SCOPE: Reduced digestibility of foods containing oxidized proteins and the subsequent excessive accumulation of undigested components in the colon may cause changes in the intestinal flora composition. This study evaluates the characteristics of this change and the potential adverse effects on organisms. METHODS AND RESULTS: Pork is cooked using sous-vide or at high temperature and pressure (HTP), then freeze-dried, resulting in different levels of oxidized damage. Mice are fed diets containing low- (LOP), medium- (MOP), or high-oxidative damage pork (HOP) for 12 weeks. HOP intake increases mice body weight, induces inflammatory response, and causes oxidative stress, as indicated by the accumulation of oxidative products.
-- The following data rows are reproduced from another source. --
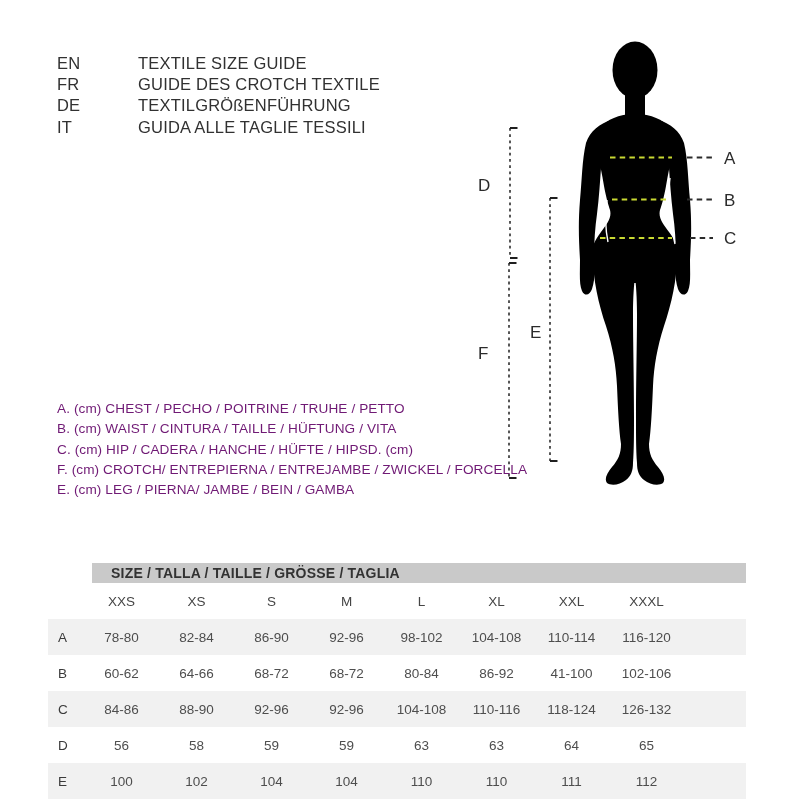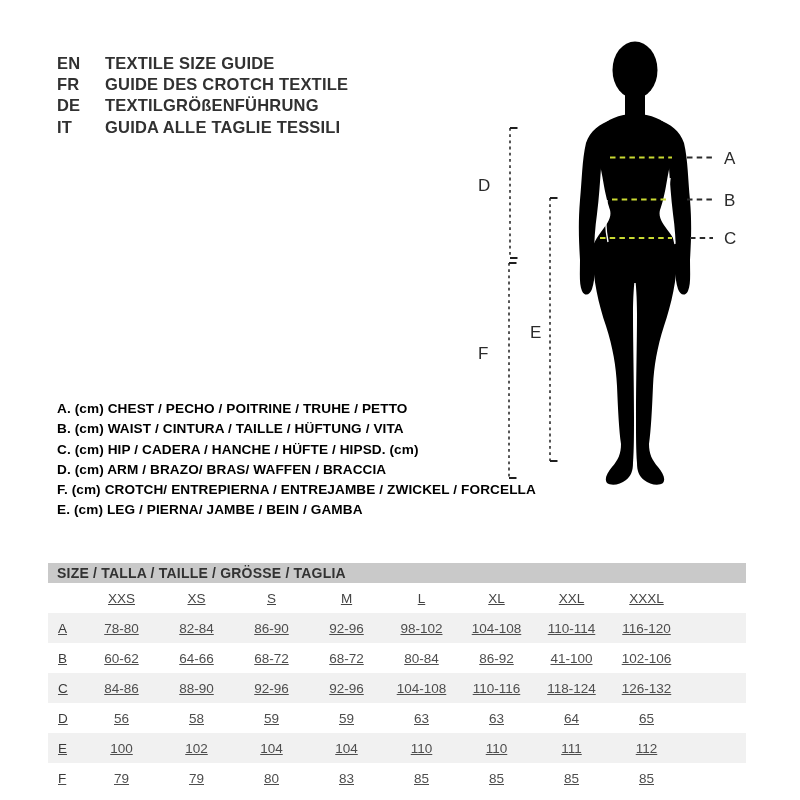--- a/index.html
+++ b/index.html
@@ -11,7 +11,7 @@
   
   .langs { position:absolute; left:57px; top:53px; }
   .lang-row { display:flex; height:21.2px; align-items:center;
-              font-size:16.5px; font-weight:700; letter-spacing:0.2px; color:#313131; }
+              font-size:16.5px; font-weight:400; letter-spacing:0.2px; color:#313131;gap:33px; }
   .lang-code { width:48px; }
 
   

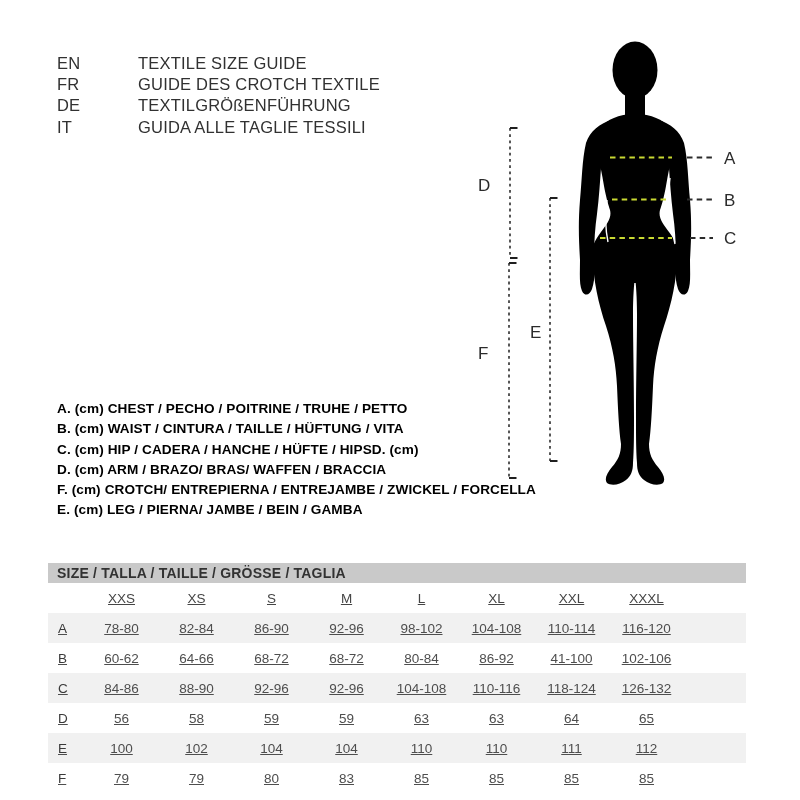--- a/index.html
+++ b/index.html
@@ -20,8 +20,8 @@
   .figure text { font-size:17px; fill:#2b2b2b; font-family:"Liberation Sans", sans-serif; }
 
   
-  .measures { position:absolute; left:57px; top:399px; font-size:13.6px; font-weight:700;
-              line-height:20.3px; color:#000000; letter-spacing:0.1px; white-space:nowrap; }
+  .measures { position:absolute; left:57px; top:399px; font-size:13.6px; font-weight:400;
+              line-height:20.3px; color:#701a75; letter-spacing:0.1px; white-space:nowrap; }
 
   
   .woman-title { position:absolute; left:57px; top:535px; font-size:15px; font-weight:700;

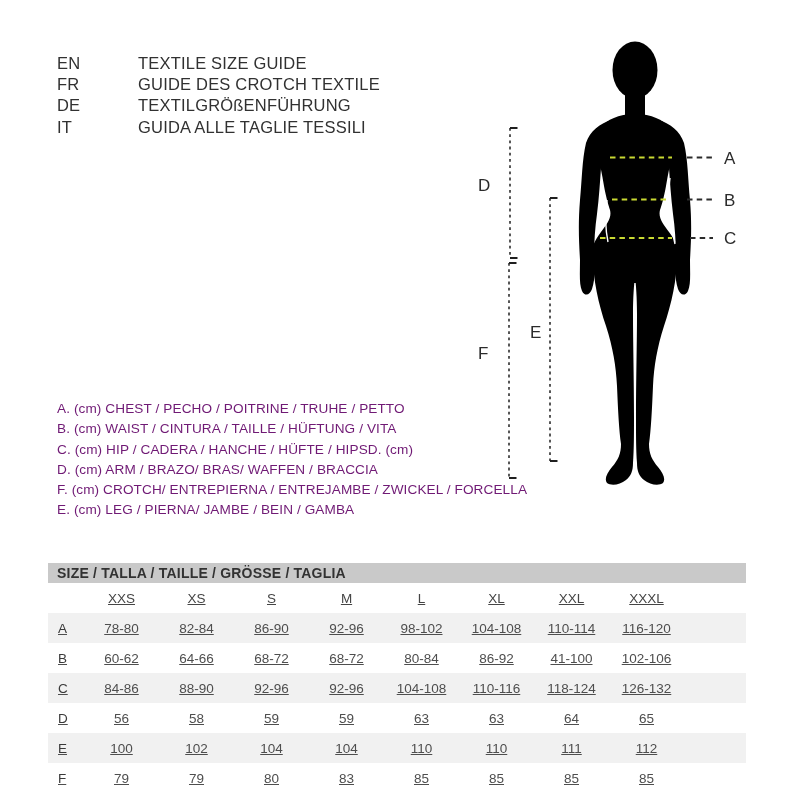--- a/index.html
+++ b/index.html
@@ -148,7 +148,6 @@
     <div>A. (cm) CHEST / PECHO / POITRINE / TRUHE / PETTO</div>
     <div>B. (cm) WAIST / CINTURA / TAILLE / HÜFTUNG / VITA</div>
     <div>C. (cm) HIP / CADERA / HANCHE / HÜFTE / HIPSD. (cm)</div>
-    <div>D. (cm) ARM / BRAZO/ BRAS/ WAFFEN / BRACCIA</div>
     <div>F. (cm) CROTCH/ ENTREPIERNA / ENTREJAMBE / ZWICKEL / FORCELLA</div>
     <div>E. (cm) LEG / PIERNA/ JAMBE / BEIN / GAMBA</div>
   </div>

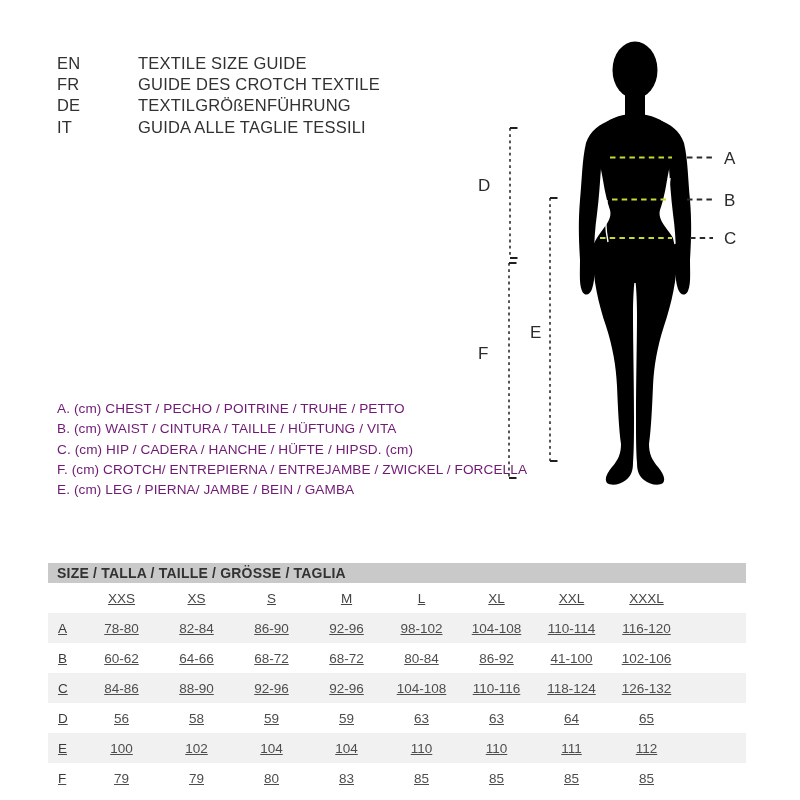--- a/index.html
+++ b/index.html
@@ -29,8 +29,8 @@
 
   
   .size-table { position:absolute; left:48px; top:563px; width:698px; font-size:13.5px; color:#4e4e4e; }
-  .band { height:20px; line-height:20px; background:#c9c9c9; padding-left:9px;
-          font-size:14px; font-weight:700; color:#323232; letter-spacing:0.2px; }
+  .band { height:20px; line-height:20px; background:#c9c9c9; padding-left:19px;
+          font-size:14px; font-weight:700; color:#323232; letter-spacing:0.2px;margin-left:44px; }
   .trow { display:grid; grid-template-columns:36px repeat(8,75px) 1fr; height:30px;
           align-items:center; text-align:center;text-decoration:underline; }
   .trow.alt { background:#f1f1f1; }

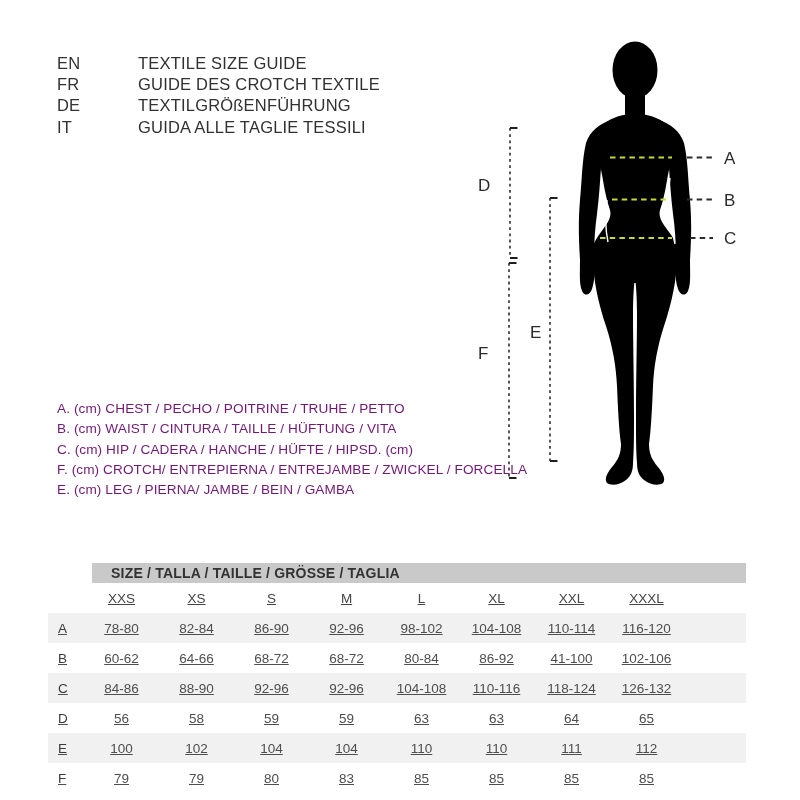--- a/index.html
+++ b/index.html
@@ -31,8 +31,8 @@
   .size-table { position:absolute; left:48px; top:563px; width:698px; font-size:13.5px; color:#4e4e4e; }
   .band { height:20px; line-height:20px; background:#c9c9c9; padding-left:19px;
           font-size:14px; font-weight:700; color:#323232; letter-spacing:0.2px;margin-left:44px; }
-  .trow { display:grid; grid-template-columns:36px repeat(8,75px) 1fr; height:30px;
-          align-items:center; text-align:center;text-decoration:underline; }
+  .trow { display:grid; grid-template-columns:36px repeat(8,75px) 1fr; height:36px;
+          align-items:center; text-align:center; }
   .trow.alt { background:#f1f1f1; }
   .trow .rl { text-align:left; padding-left:10px; color:#3a3a3a; }
   .trow.thead { color:#454545; }

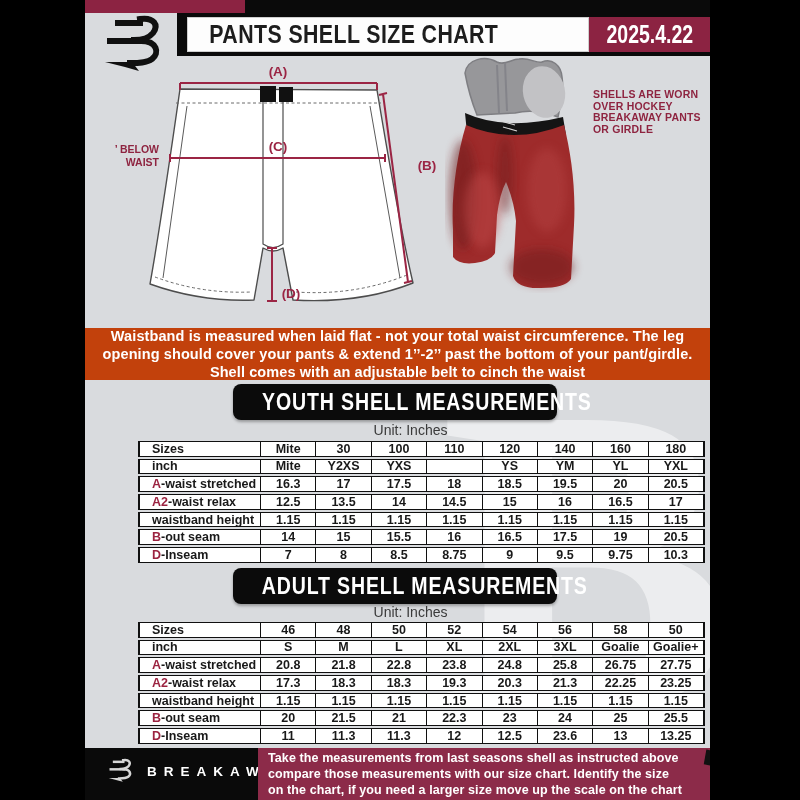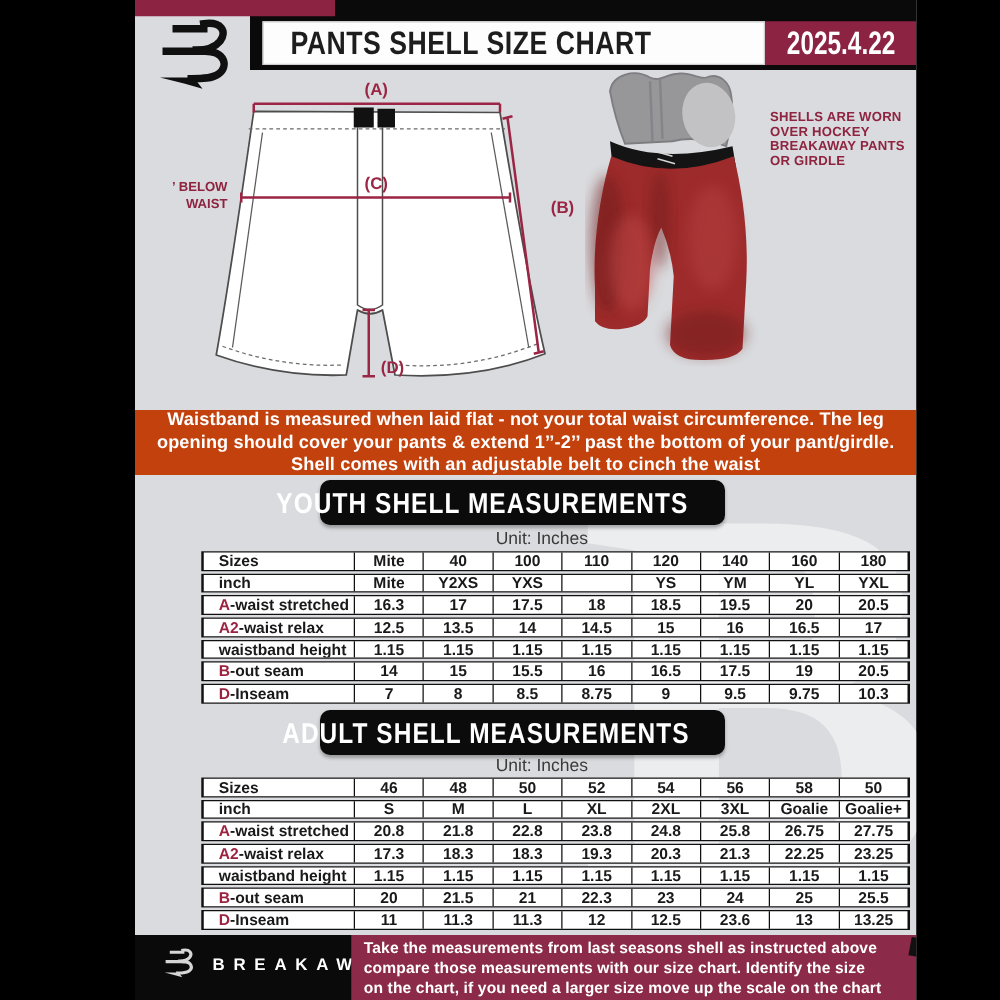--- a/index.html
+++ b/index.html
@@ -6,7 +6,7 @@
   *{box-sizing:border-box;}
   .stage{position:relative;width:800px;height:800px;background:#000;overflow:hidden;
          font-family:"Liberation Sans",sans-serif;}
-  .page{position:absolute;left:85px;top:0;width:625px;height:800px;background:#d9dbde;overflow:hidden;margin-left:23px;}
+  .page{position:absolute;left:85px;top:0;width:625px;height:800px;background:#d9dbde;overflow:hidden;}
 
   
   .watermark{position:absolute;left:355px;top:388px;font-family:"Liberation Serif",serif;

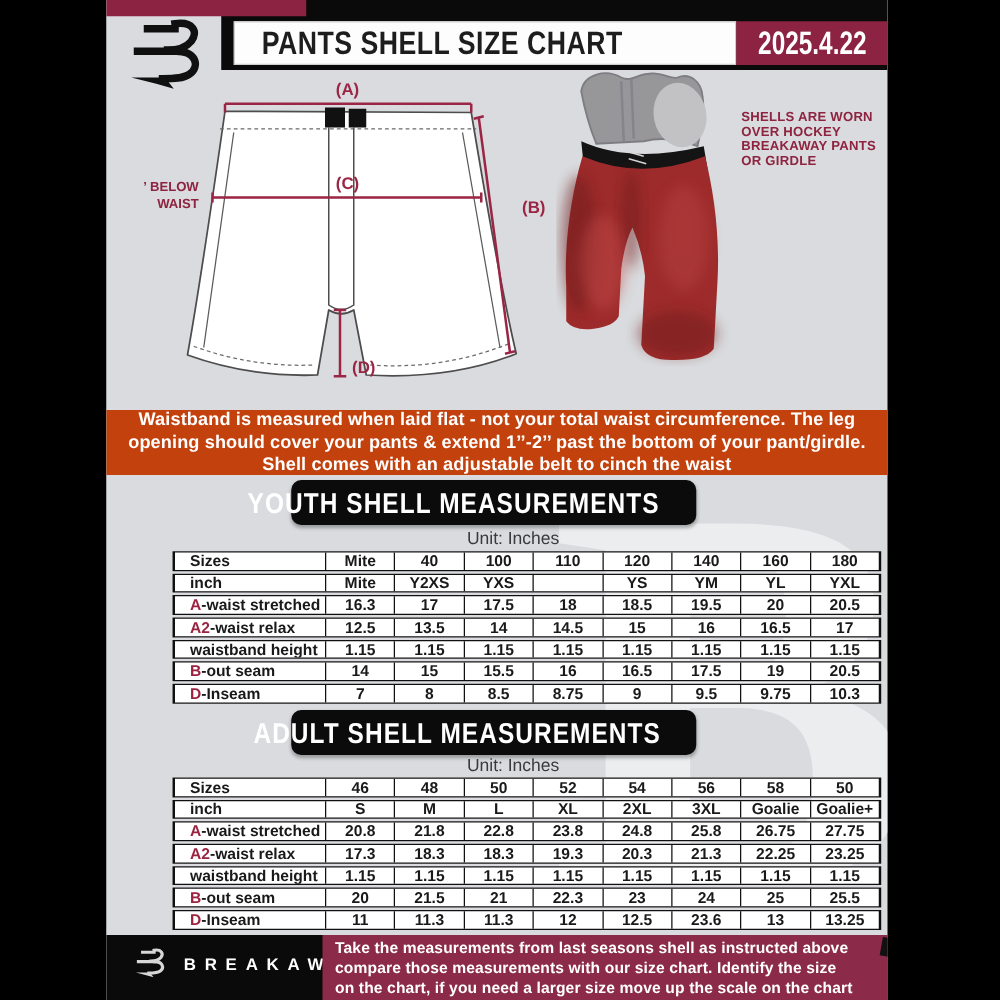--- a/index.html
+++ b/index.html
@@ -37,7 +37,7 @@
 
   
   .sec-title{position:absolute;left:148px;width:324px;height:36px;background:#0b0b0b;border-radius:8px;
-             display:flex;align-items:center;justify-content:flex-end;z-index:1;box-shadow:0 2px 3px rgba(0,0,0,.3);}
+             display:flex;align-items:center;justify-content:flex-start;z-index:1;box-shadow:0 2px 3px rgba(0,0,0,.3);}
   .sec-title span{color:#fff;font-size:23px;font-weight:bold;letter-spacing:1px;transform:scaleX(.85);white-space:nowrap;}
   .sec-title.youth{top:384px;}
   .sec-title.adult{top:568px;}

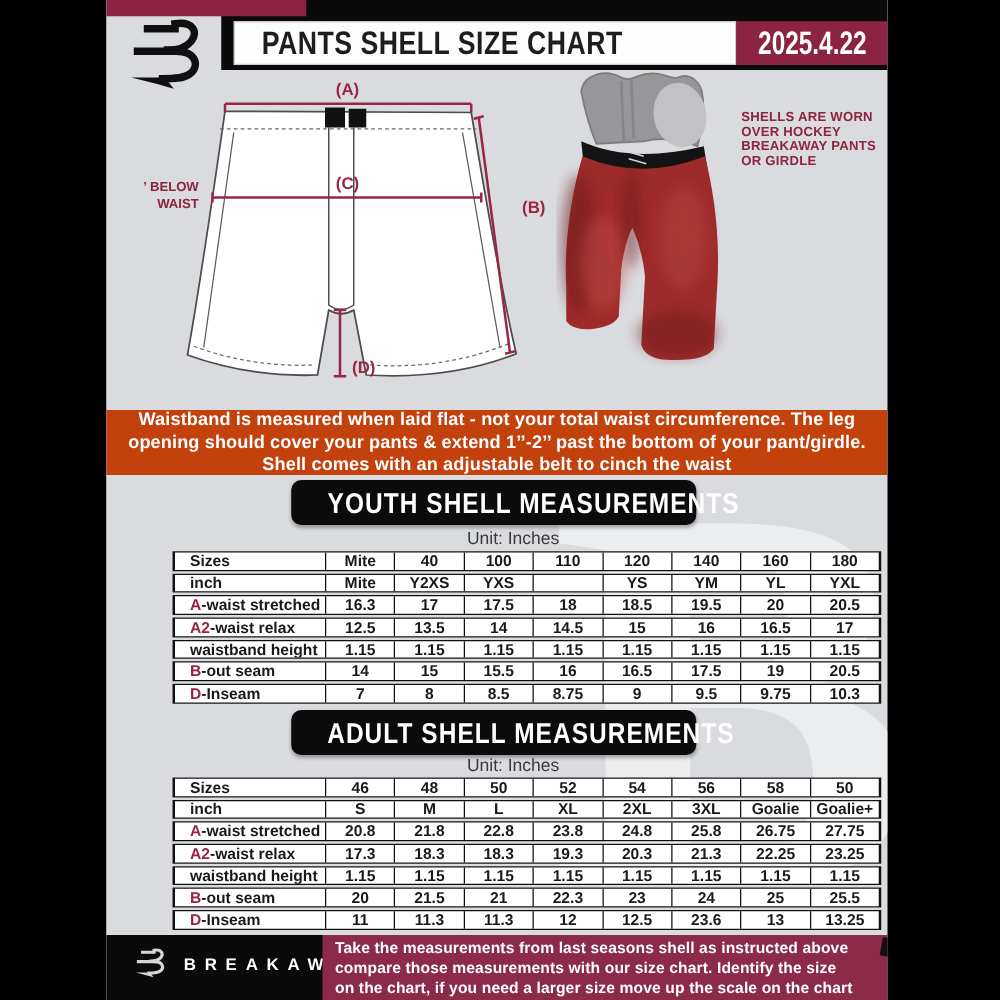--- a/index.html
+++ b/index.html
@@ -173,7 +173,7 @@
             <span>Sizes</span>
           </div>
           <div class="t-cell t-val">Mite</div>
-          <div class="t-cell t-val">40</div>
+          <div class="t-cell t-val">30</div>
           <div class="t-cell t-val">100</div>
           <div class="t-cell t-val">110</div>
           <div class="t-cell t-val">120</div>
Increased serum LPS levels and downregulation of tight junction-related genes in the mucosa suggest mucosal barrier damage. Alterations in the cecal microbiota include reduced relative abundance of the mucin-degrading bacteria Akkermansia, beneficial bacteria Lactobacillus and Bifidobacterium, and H2 S-producing bacteria Desulfovibrio and increased relative abundance of the pro-inflammatory bacteria Escherichia-Shigella and pathobiont Mucispirillum. CONCLUSION: HOP intake causes the accumulation of oxidative products, increases body weight, damages the intestinal barrier, and induces oxidative stress and inflammatory response, likely by altering gut microbiota through protein oxidation (POX).